Il nuovo Porpetto è ancora un rebus

porpettoLa squadra materasso? Non pervenuta. La corazzata? Sulla carta ce ne sono più d’una. Il girone C di Seconda categoria spalanca le porte al campionato e si scopre quanto mai interessante, composto com’è da matricole scalpitanti (occhio ad Aiello e Bertiolo), formazioni che ambiscono al bersaglio più importante (3 Stelle, Flambro, Talmassons), mine vaganti a volontà (Rivolto, Pasianese, Azzurra) e, per finire, decadute animate dalla volontà di riscatto (Latisana, Palazzolo e Castionese).

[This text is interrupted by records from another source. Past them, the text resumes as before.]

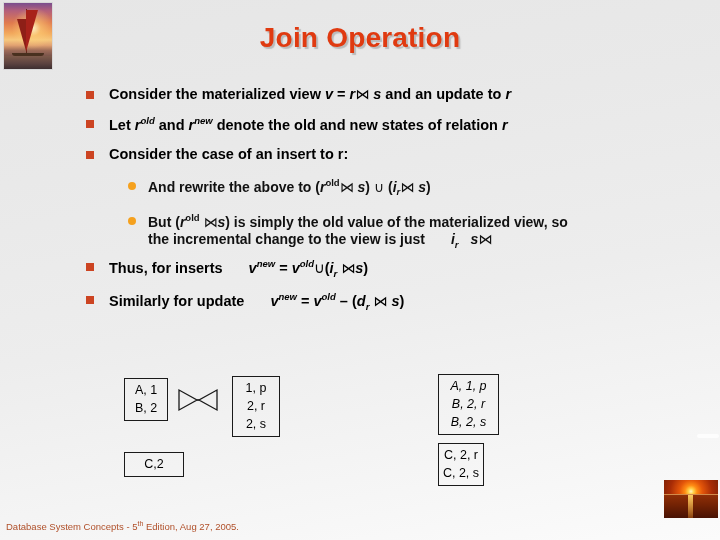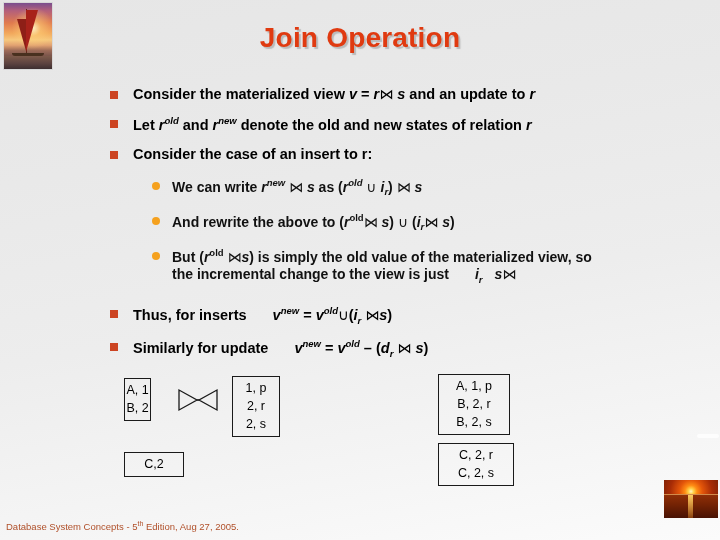--- a/index.html
+++ b/index.html
@@ -95,7 +95,6 @@
     left: 0;
     top: 86px;
     width: 580px;
-    padding-left: 24px;
   }
 
   .lvl1 {

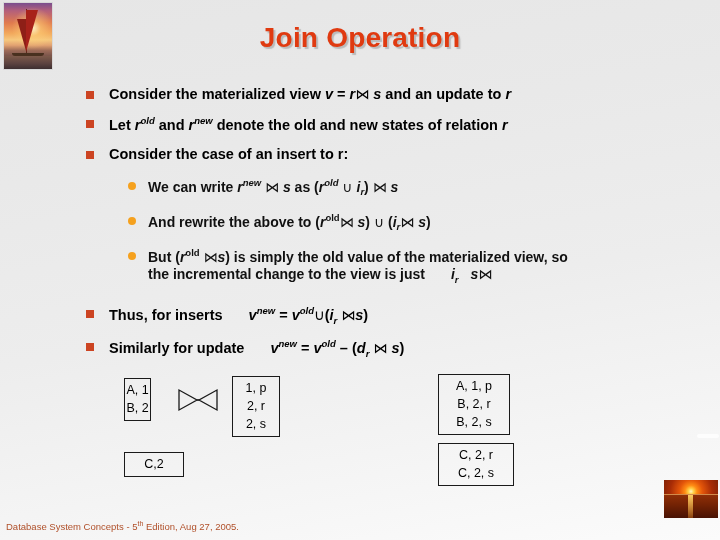--- a/index.html
+++ b/index.html
@@ -268,10 +268,6 @@
 
     <div class="sub-group">
 
-      <div class="lvl2">
-        <span class="bullet-dot"></span>
-        <span>We can write </span><span class="it">r</span><span class="sup">new</span> <span class="jn">⋈</span> <span class="it">s</span><span> as (</span><span class="it">r</span><span class="sup">old</span> <span class="op">∪</span> <span class="it">i</span><span class="sub">r</span><span>) </span><span class="jn">⋈</span> <span class="it">s</span>
-      </div>
 
       <div class="lvl2">
         <span class="bullet-dot"></span>

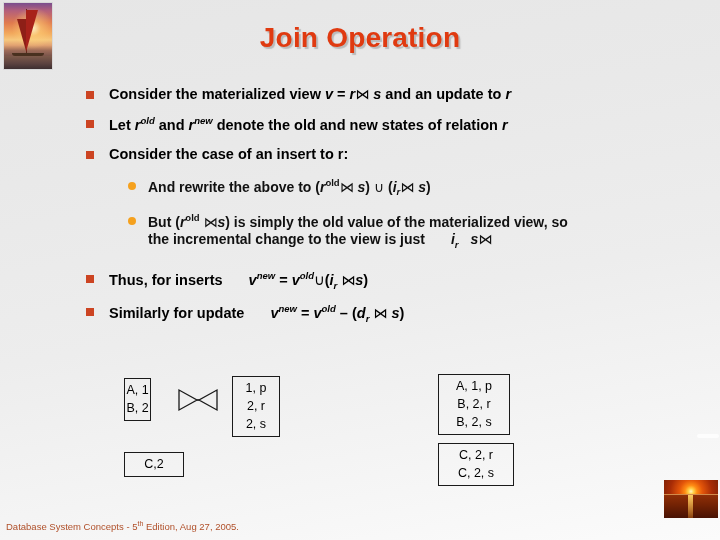--- a/index.html
+++ b/index.html
@@ -281,7 +281,7 @@
 
     </div>
 
-    <div class="lvl1" style="margin-top:20px;">
+    <div class="lvl1" style="margin-top:8px;">
       <span class="bullet"></span>
       <span>Thus, for inserts</span><span class="gap"></span><span class="it">v</span><span class="sup">new</span><span> = </span><span class="it">v</span><span class="sup">old</span><span class="op">∪</span><span>(</span><span class="it">i</span><span class="sub">r</span> <span class="jn">⋈</span><span class="it">s</span><span>)</span>
     </div>

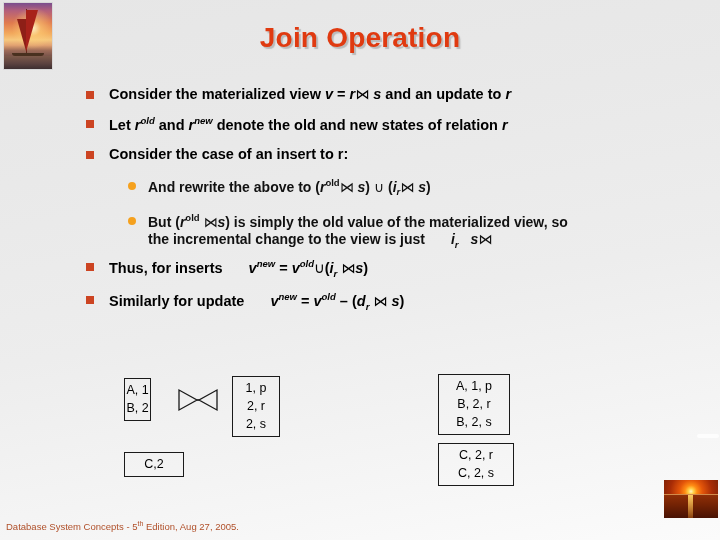--- a/index.html
+++ b/index.html
@@ -163,7 +163,7 @@
     box-sizing: border-box;
   }
 
-  #box-r      { left: 124px; top: 378px; width: 27px; }
+  #box-r      { left: 124px; top: 378px; width: 44px; }
   #box-r2     { left: 124px; top: 452px; width: 60px; }
   #box-s      { left: 232px; top: 376px; width: 48px; }
   #box-res1   { left: 438px; top: 374px; width: 72px; }

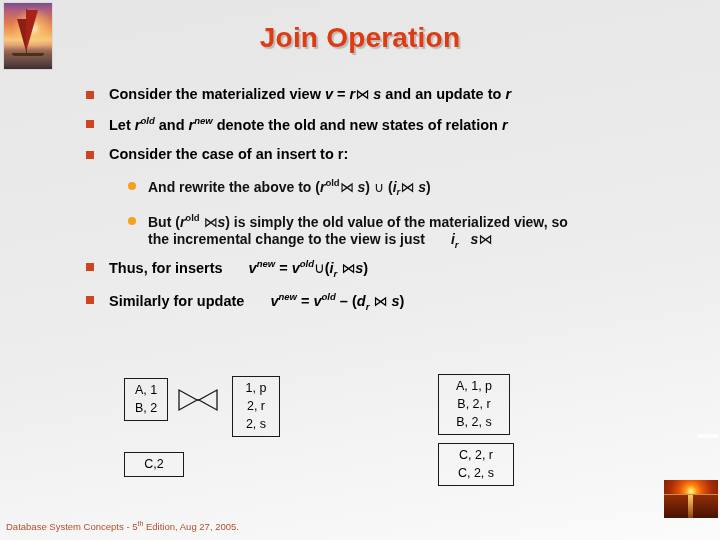--- a/index.html
+++ b/index.html
@@ -166,7 +166,7 @@
   #box-r      { left: 124px; top: 378px; width: 44px; }
   #box-r2     { left: 124px; top: 452px; width: 60px; }
   #box-s      { left: 232px; top: 376px; width: 48px; }
-  #box-res1   { left: 438px; top: 374px; width: 72px; }
+  #box-res1   { left: 438px; top: 374px; width: 61px; font-style: italic; }
   #box-res2   { left: 438px; top: 443px; width: 76px; }
 
   #join-symbol {

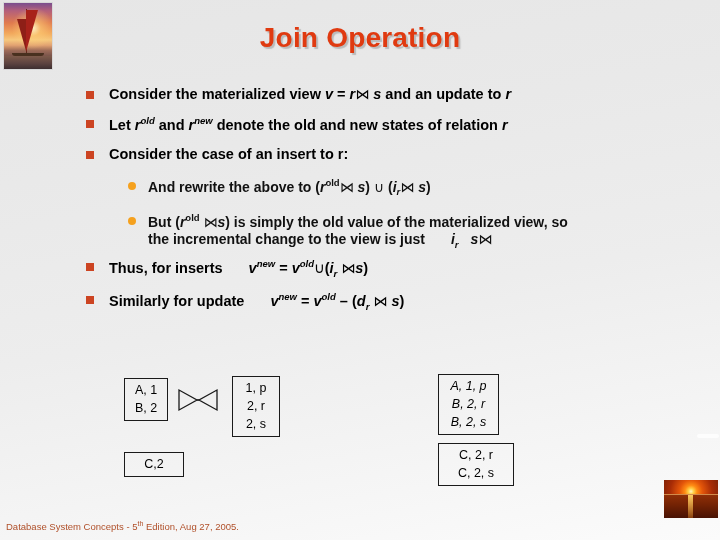--- a/index.html
+++ b/index.html
@@ -167,7 +167,7 @@
   #box-r2     { left: 124px; top: 452px; width: 60px; }
   #box-s      { left: 232px; top: 376px; width: 48px; }
   #box-res1   { left: 438px; top: 374px; width: 61px; font-style: italic; }
-  #box-res2   { left: 438px; top: 443px; width: 76px; }
+  #box-res2   { left: 438px; top: 443px; width: 46px; }
 
   #join-symbol {
     position: absolute;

Tra le formazioni da soppesare e conoscere c’è inoltre il Porpetto, tradizionale protagonista della categoria. Se non chè, stavolta i giallorossi affrontano la stagione con meno certezze del consueto, visto che la squadra è stata profondamente rinnovata: “Abbiamo deciso di chiudere un ciclo e di ripartire guardando anche ai prossimi anni” spiega il presidente Giorgio Bianchini. Ne è venuto fuori un Porpetto che non arriva a 23 anni di media, che ha accentuato la sua vocazione a puntare su giocatori altrove sottovalutati (sono arrivati diversi ’90 anche da Torviscosa e Gonars), e che dalla sua ha l’entusiasmo di chi muove i primi passi. La squadra è stata affidata alle cure di Marco Tiberio, ex allenatore del Terzo, e in Coppa si è fatta valere. Certo, adesso comincia il difficile, e subito è atteso nel salotto giallorosso un certo 3 Stelle: collaudo più severo era difficile da immaginare. Meglio così: il Porpetto messo a nudo. E magari ci scapperà l’ennesimo miracolo…Intanto, tra gli altri piatti forti dei primi 90′ spiccano Aiello-Flambro (attenzione alla fame della matricola bianconera) e Talmassons – Latisana, con i padroni di casa colpiti dalla tragica scomparsa dell’attaccante Mautarelli.